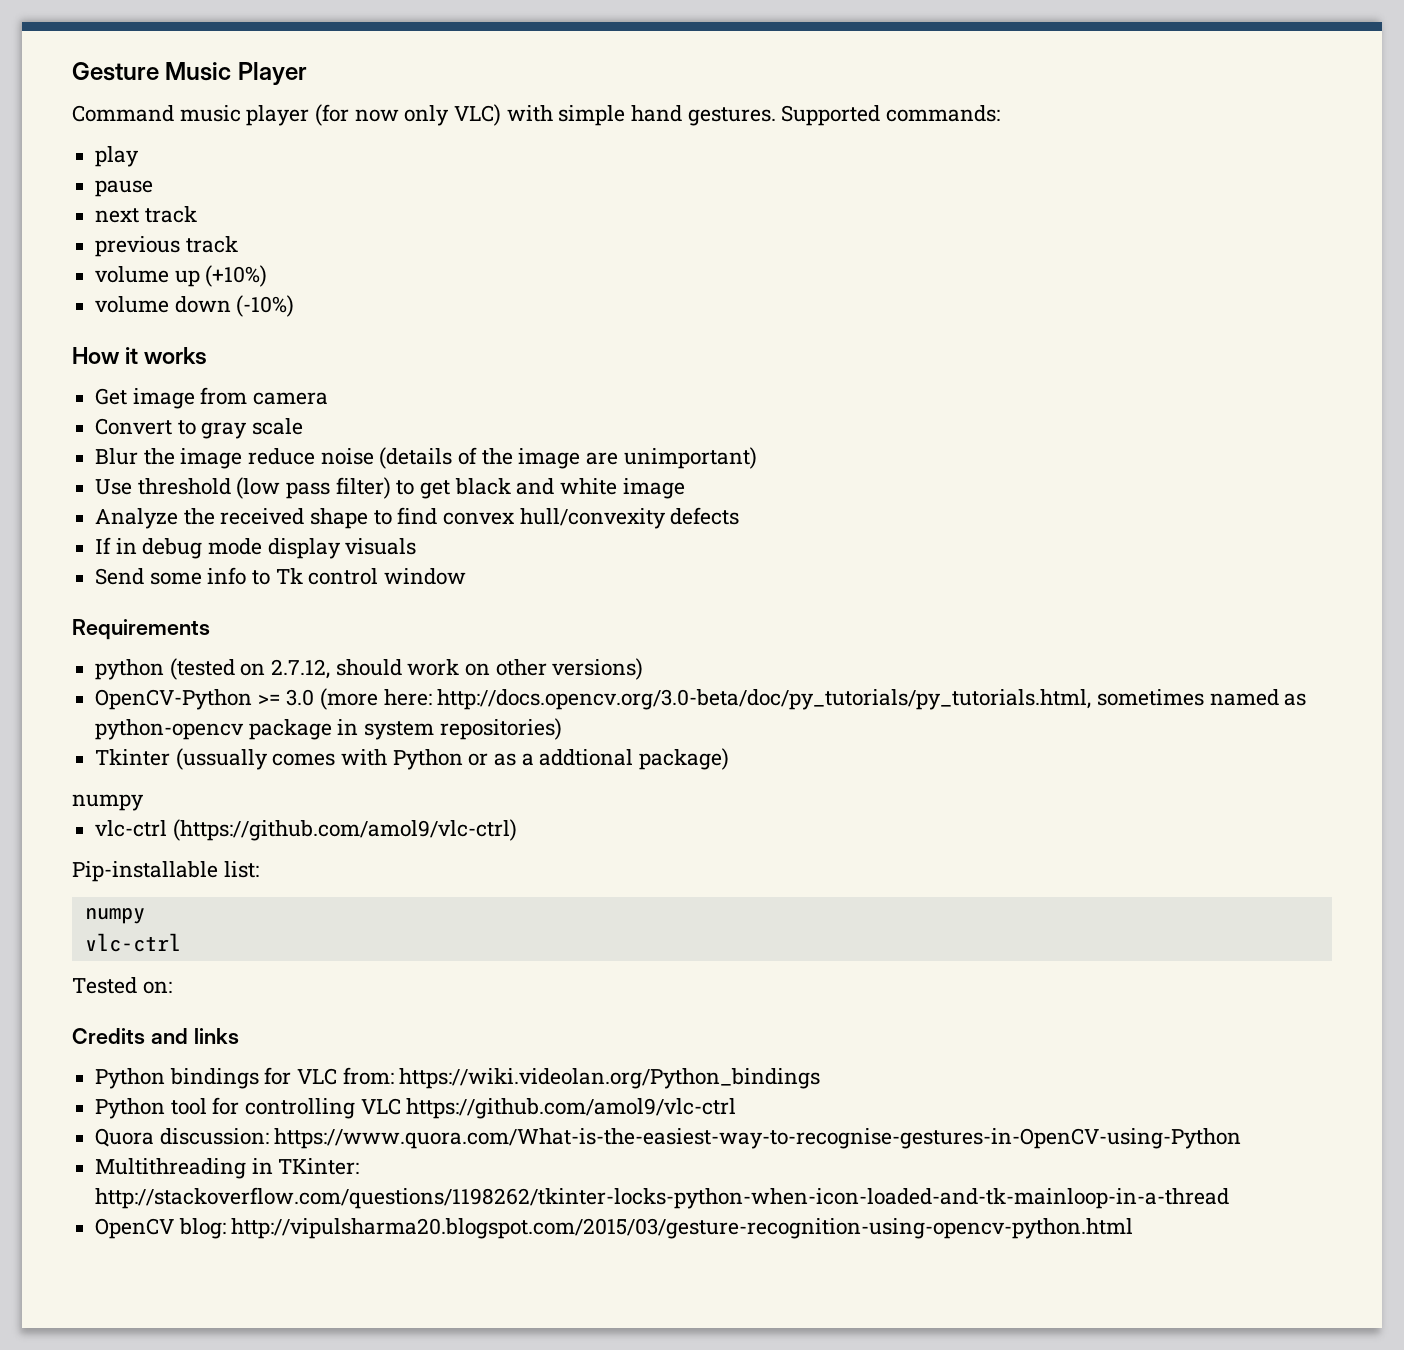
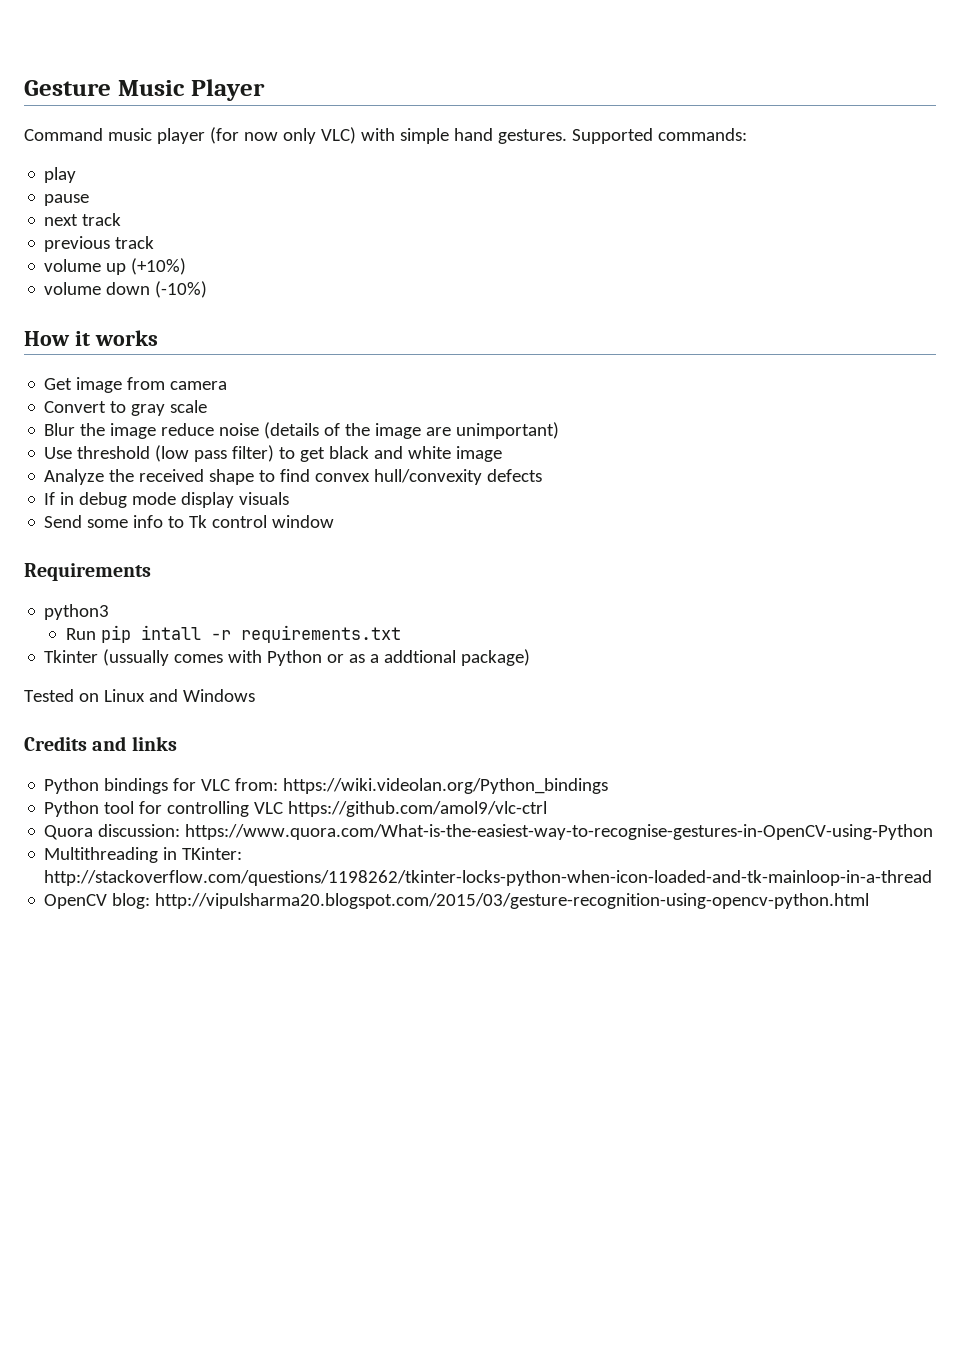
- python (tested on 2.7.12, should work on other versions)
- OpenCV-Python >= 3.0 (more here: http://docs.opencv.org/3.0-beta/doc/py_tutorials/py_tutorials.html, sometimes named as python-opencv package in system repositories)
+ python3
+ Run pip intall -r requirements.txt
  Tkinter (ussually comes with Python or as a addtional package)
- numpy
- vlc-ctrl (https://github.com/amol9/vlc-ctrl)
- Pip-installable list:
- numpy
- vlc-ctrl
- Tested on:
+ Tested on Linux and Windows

—————

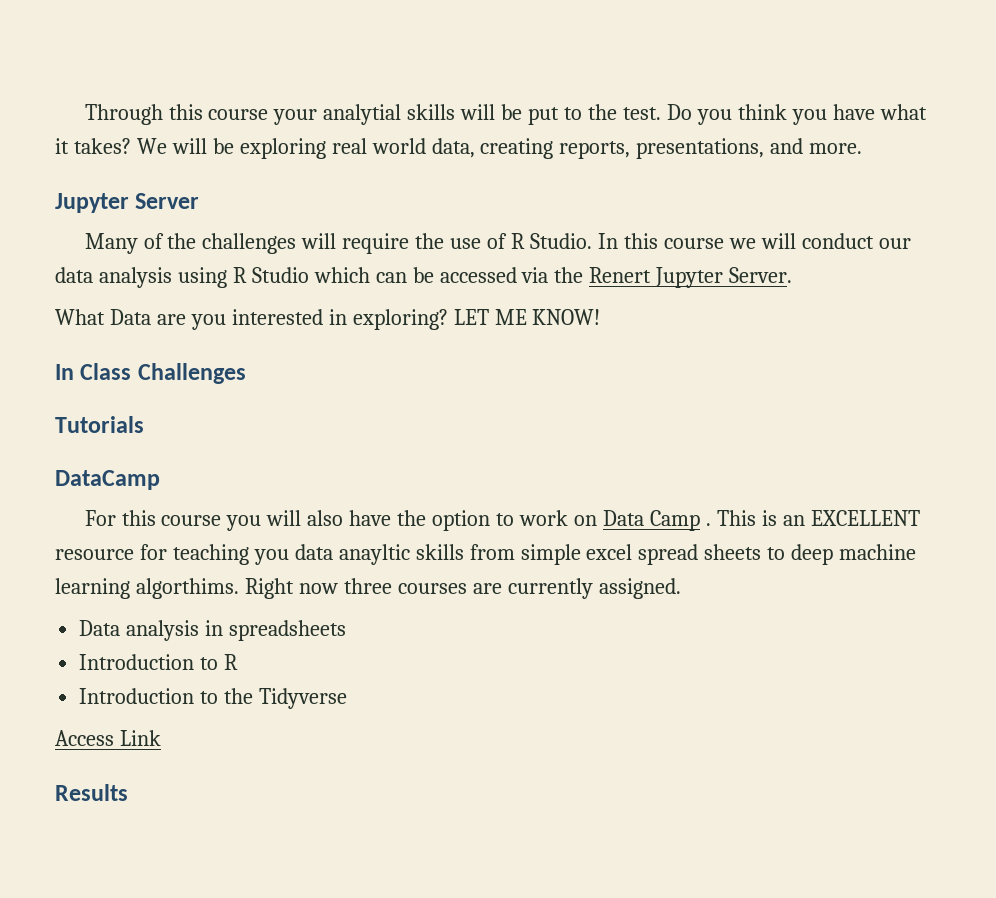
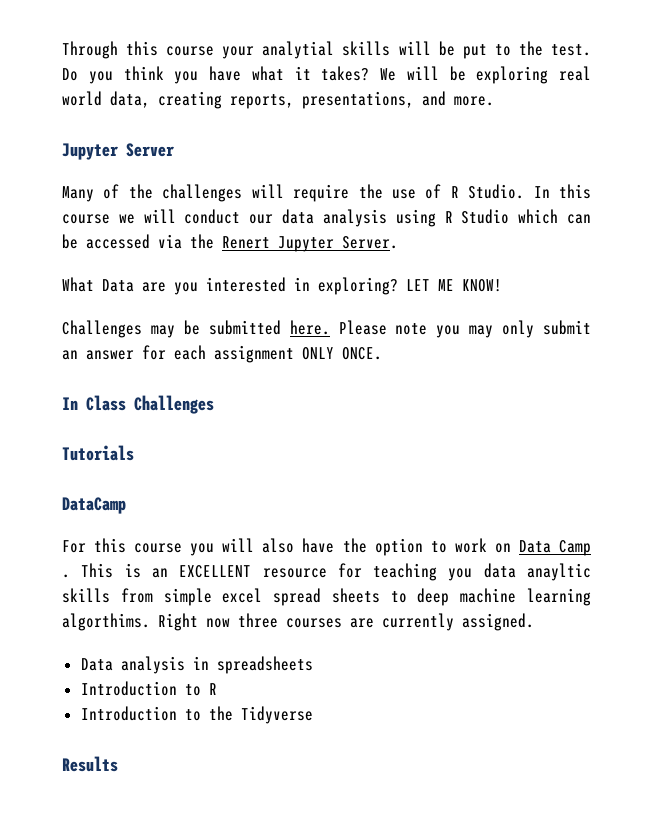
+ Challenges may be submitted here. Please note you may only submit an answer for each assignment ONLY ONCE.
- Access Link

—————

- _EXERCISE AIM_:
In the listing above, find the line holding "- python (tested" and the line holding "Linux and Windows", then output those two lines and every line between them exactly.

- _WRITTEN SOLUTION_:
- python (tested on 2.7.12, should work on other versions)
- OpenCV-Python >= 3.0 (more here: http://docs.opencv.org/3.0-beta/doc/py_tutorials/py_tutorials.html, sometimes named as python-opencv package in system repositories)
+ python3
+ Run pip intall -r requirements.txt
  Tkinter (ussually comes with Python or as a addtional package)
- numpy
- vlc-ctrl (https://github.com/amol9/vlc-ctrl)
- Pip-installable list:
- numpy
- vlc-ctrl
- Tested on:
+ Tested on Linux and Windows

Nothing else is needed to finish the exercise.